U2 voted greatest act in 25 years
Irish rock band U2 have been honoured as the greatest act of the past quarter of a century.
The band were chosen by readers of music magazine Q as the top artists of the past 25 years at its annual awards.
Chart-topping singer Adele was a double winner at the event, landing the prizes for best female and best track for her hit Rolling In The Deep.
Her win comes just a fortnight after she was forced to pull the plug on a US tour due to problems with her throat which had threatened to wreck her voice irreparably.
Other big winners included Coldplay, who were named the best act in the world today, and Take That's Gary Barlow, who was rewarded with an honorary prize as classic songwriter for his two decades of hits.
U2's award was a special prize to mark Q's 25th anniversary this year. The band are currently promoting a reissue of their "rebirth" album Achtung Baby, to mark 20 years since its release.
The best album prize went to Bon Iver - the pseudonym of US singer-songwriter Justin Vernon - for his self-titled second release. It beat albums by Elbow, Arctic Monkeys and PJ Harvey's Mercury Prize-winning Let England Shake.

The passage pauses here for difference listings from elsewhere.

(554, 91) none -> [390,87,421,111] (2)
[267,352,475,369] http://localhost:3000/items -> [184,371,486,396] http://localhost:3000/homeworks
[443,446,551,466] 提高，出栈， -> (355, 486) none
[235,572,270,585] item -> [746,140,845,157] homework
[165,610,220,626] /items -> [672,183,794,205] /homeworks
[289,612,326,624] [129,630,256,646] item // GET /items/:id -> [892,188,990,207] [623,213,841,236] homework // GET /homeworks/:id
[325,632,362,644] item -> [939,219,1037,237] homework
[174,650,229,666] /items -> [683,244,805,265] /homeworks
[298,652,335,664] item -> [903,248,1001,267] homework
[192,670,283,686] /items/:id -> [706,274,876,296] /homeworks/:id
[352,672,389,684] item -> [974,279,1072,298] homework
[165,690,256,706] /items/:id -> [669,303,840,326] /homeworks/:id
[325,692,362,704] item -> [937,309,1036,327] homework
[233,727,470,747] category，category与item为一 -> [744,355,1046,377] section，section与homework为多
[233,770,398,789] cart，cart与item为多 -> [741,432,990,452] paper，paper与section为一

Brit-winning star Tinie Tempah continued his run of success by taking the best male award.
Former Oasis guitarist Noel Gallagher - currently number one in the album chart with his solo debut - was named Q Icon, while pioneering punk star Siouxsie Sioux, who blazed a trail for many female rock stars, was rewarded for her outstanding contribution to music fronting her band Siouxsie And The Banshees.
The awards at London's Grosvenor House Hotel also saw rock legends Queen given the hall of fame award, in a year which marks the band's 40th anniversary. Singer Jessie J landed the best video title for her Do It Like A Dude single, but she missed out on the breakthrough prize, which went to Ed Sheeran.
Q editor-in-chief Paul Rees said: "This year's awards were a true celebration of where music is at right now - being, as they were, reflective of how rich and varied the musical landscape is, and of how enthused music fans are to be able to discover so much that is new and exciting."